Work on what was to later become the Costa Rica Railway Co. Ltd. started in 1871 both
between Alajuela and the capital, San Jose; and westwards from Limon on the Caribean
coast and intial sections were opened in 1873. After financial difficulties the eastern
end was extended to Carrillo in 1882 leaving mules to transport traffic from here to the
capital up a steep and narrow pass. A railway could have only traversed this pass by the
use of a rack or reverses. So when construction started again in 1886, this time by
the Costa Rica Railway Co. Ltd. it adopted an entirely new route west from Siquirres
and this new 83km long section to Cartago was opened in 1890. After many problems, the
concession was leased to the Northern Railway Co. in 1905. This section up to the
continental divide was plagued by problems with washouts and an unstable formation and has
been closed since 1988.
The Pacific railway from Puntarenas to San Jose was built in fits and starts over many years between 1854 and 1910, the first section from Puntarenas having started life as a horse drawn tramway. A decision was made in the 1920s to electrify the line to reduce operating costs and increase capacity and operations started in April 1930.
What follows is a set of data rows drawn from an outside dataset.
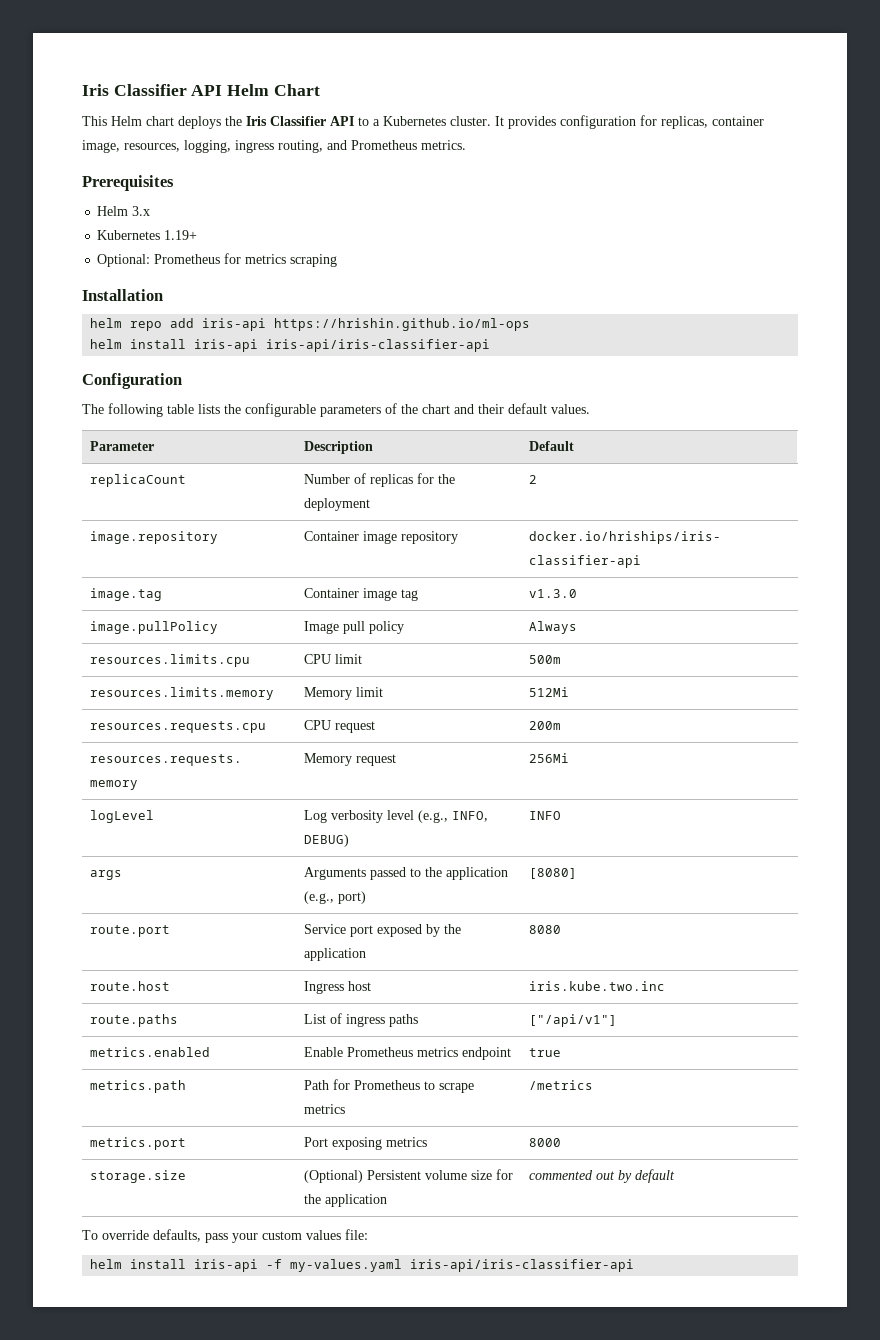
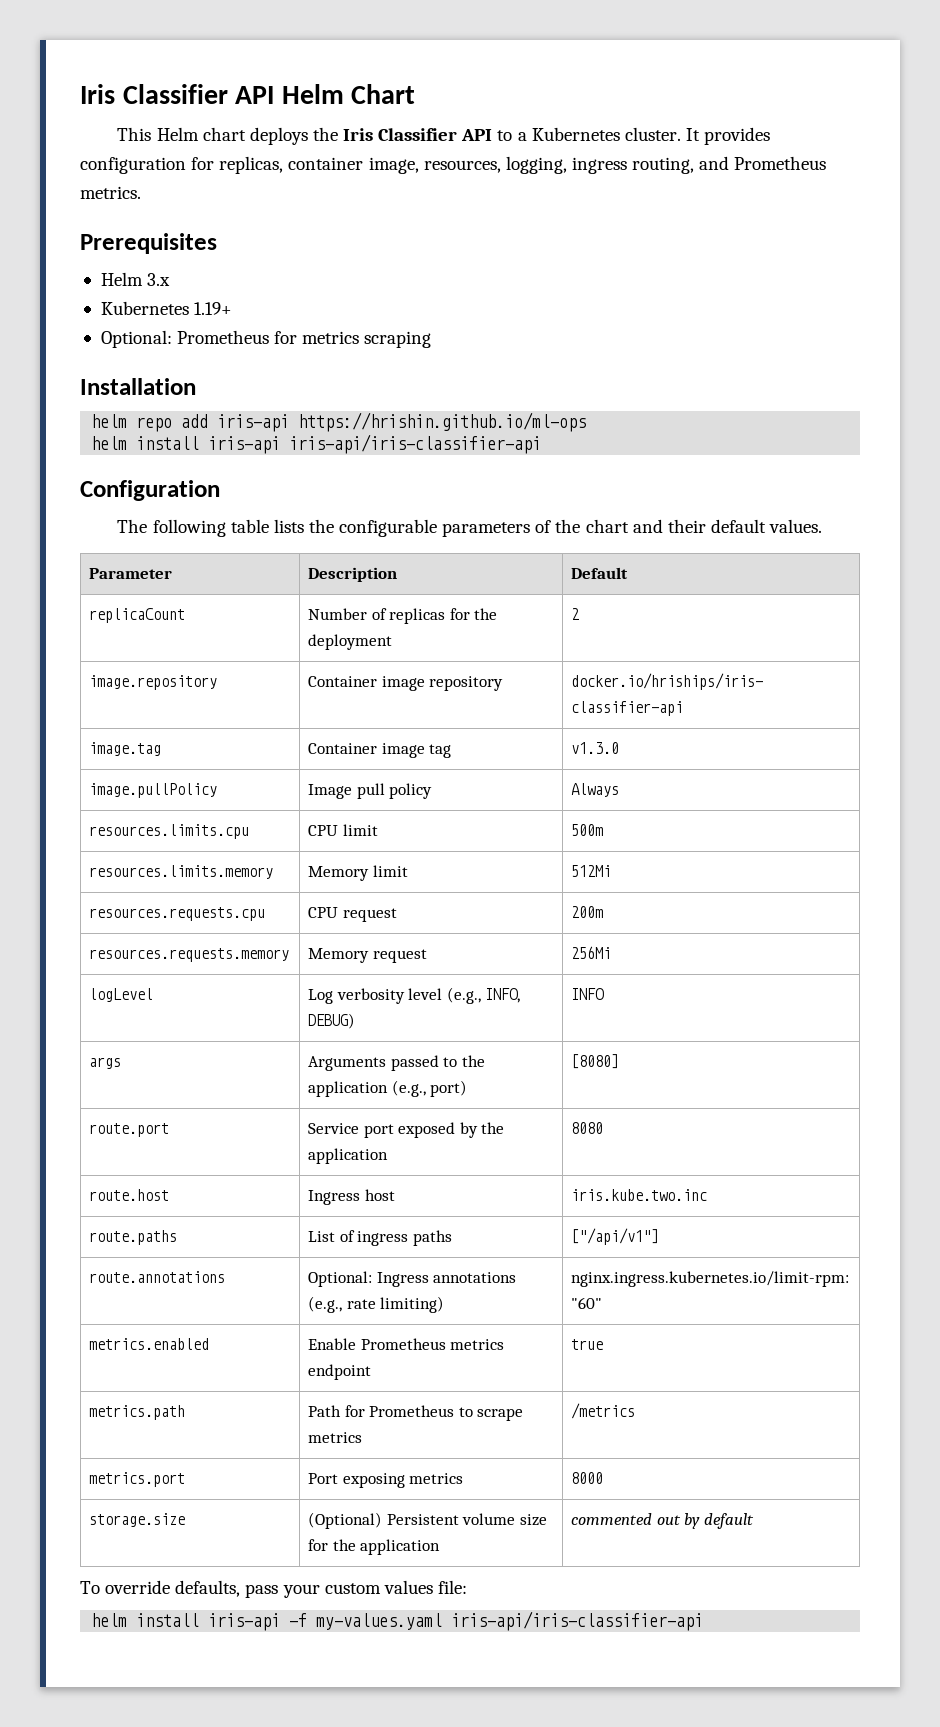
+ route.annotations | Optional: Ingress annotations (e.g., rate limiting) | nginx.ingress.kubernetes.io/limit-rpm: "60"

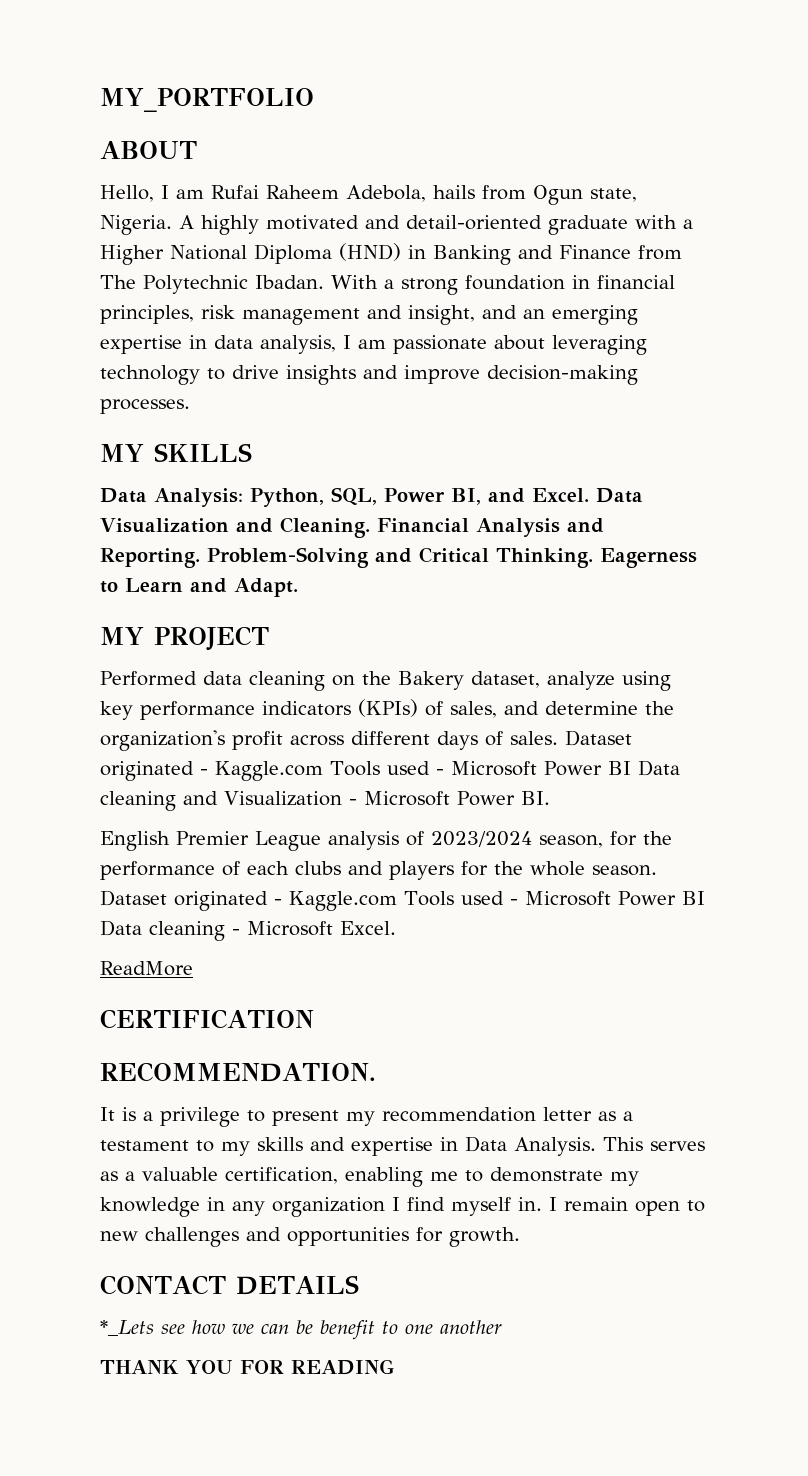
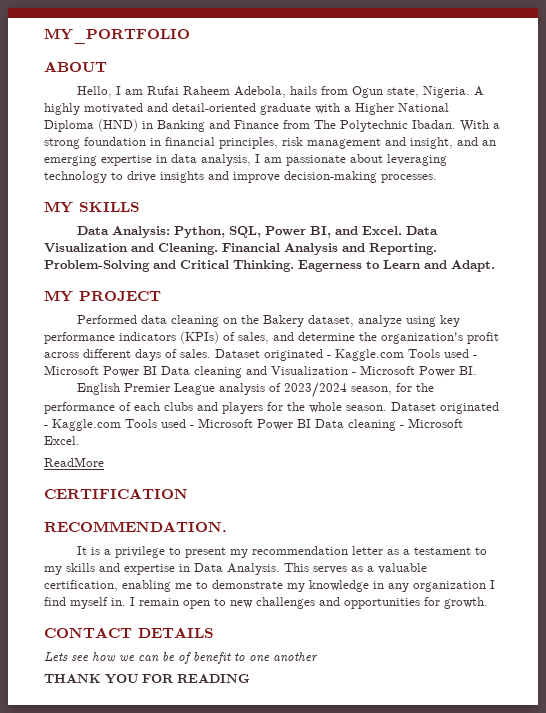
- *_Lets see how we can be benefit to one another
+ Lets see how we can be of benefit to one another

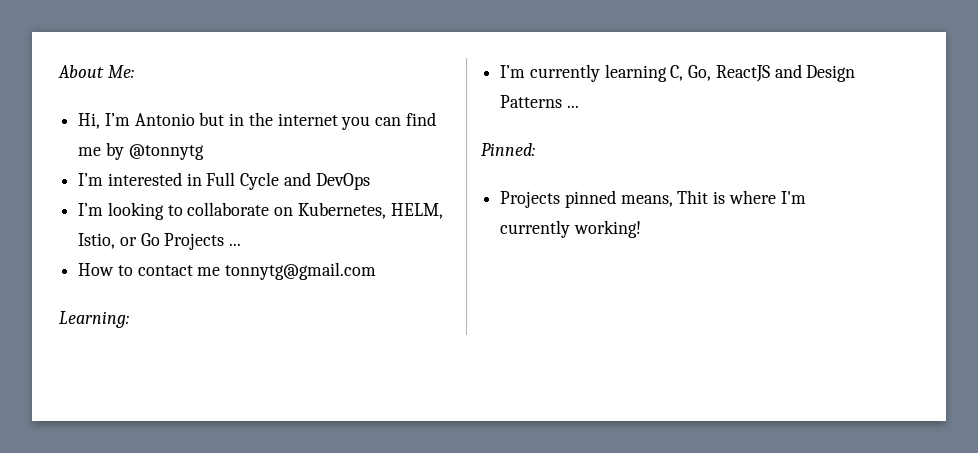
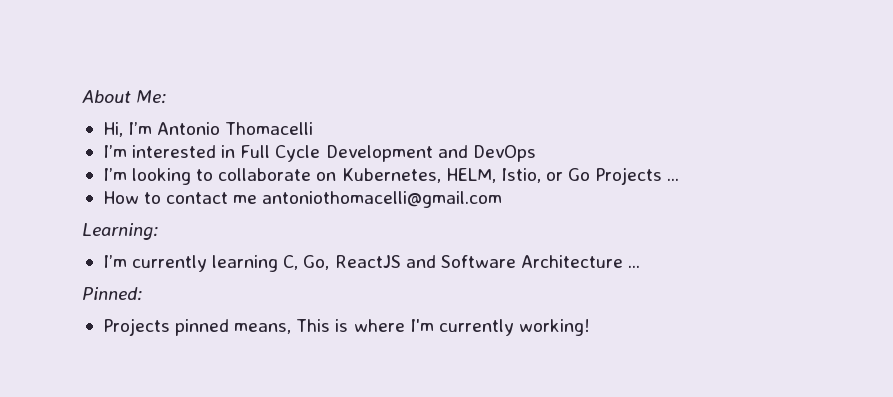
- Hi, I’m Antonio but in the internet you can find me by @tonnytg
+ Hi, I’m Antonio Thomacelli
- I’m interested in Full Cycle and DevOps
+ I’m interested in Full Cycle Development and DevOps
- How to contact me tonnytg@gmail.com
+ How to contact me antoniothomacelli@gmail.com
- I’m currently learning C, Go, ReactJS and Design Patterns ...
+ I’m currently learning C, Go, ReactJS and Software Architecture ...
- Projects pinned means, Thit is where I'm currently working!
+ Projects pinned means, This is where I'm currently working!

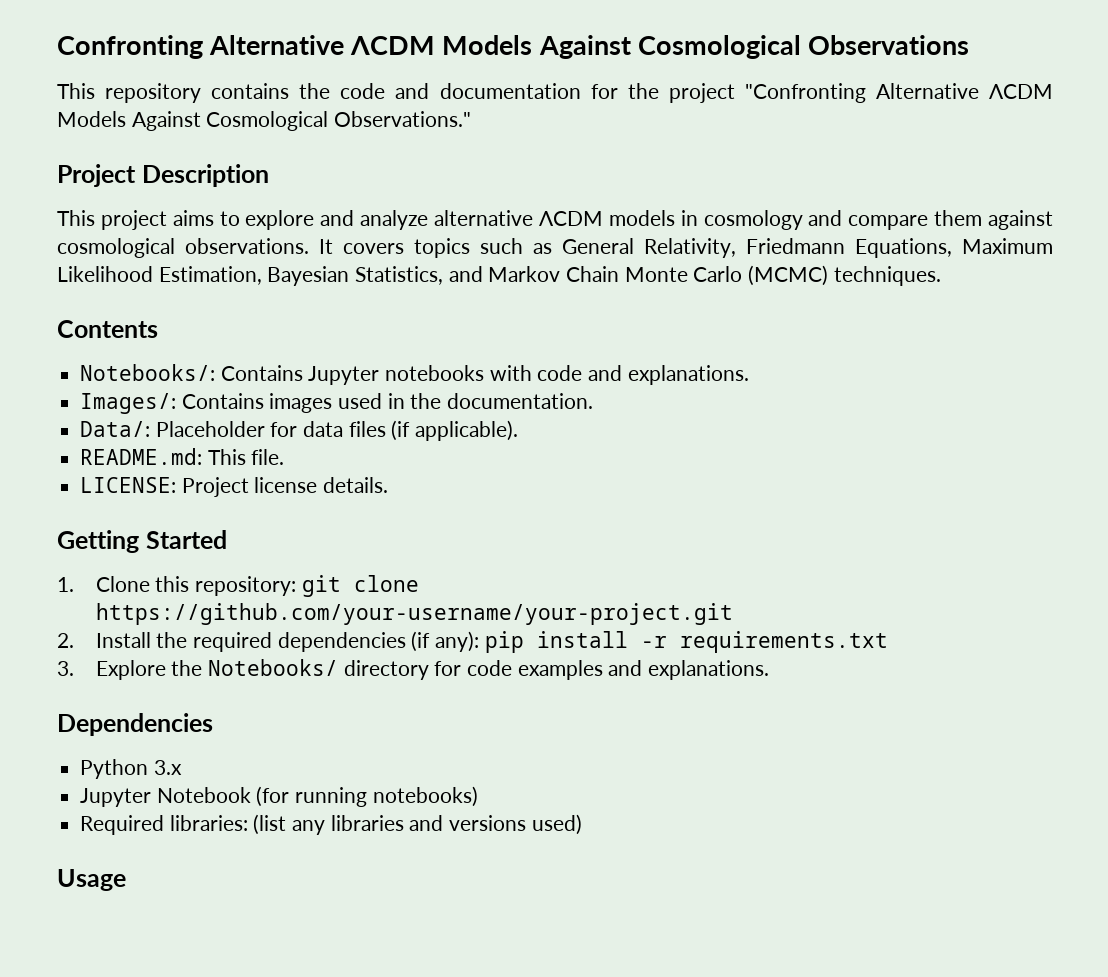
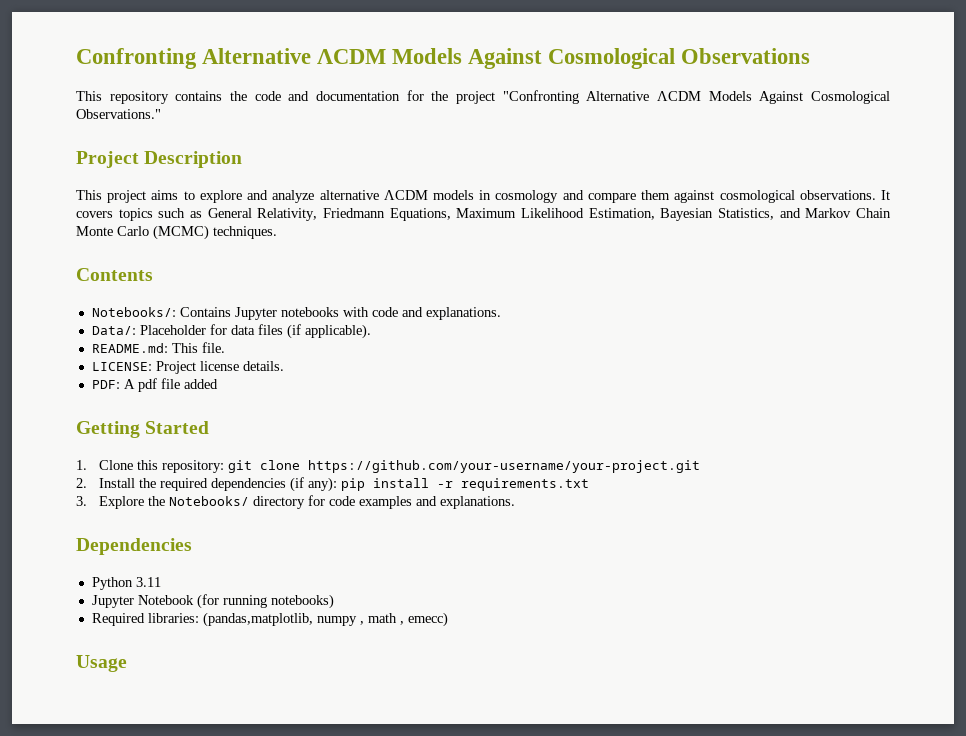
- Images/: Contains images used in the documentation.
+ PDF: A pdf file added
- Python 3.x
+ Python 3.11
- Required libraries: (list any libraries and versions used)
+ Required libraries: (pandas,matplotlib, numpy , math , emecc)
These railways, both of 3ft 6in gauge, were merged into the Ferrocarriles de Costa Rica at the beginning of 1977 and vested into the Instituto Costarricense de Ferrocarriles in 1985. Lack of funds for maintenance and bloated operating costs through overmanning caused the government to shut down all railway operations in 1995.
Limited operations have recommenced on various parts of the network amongst ongoing talk of privatisation.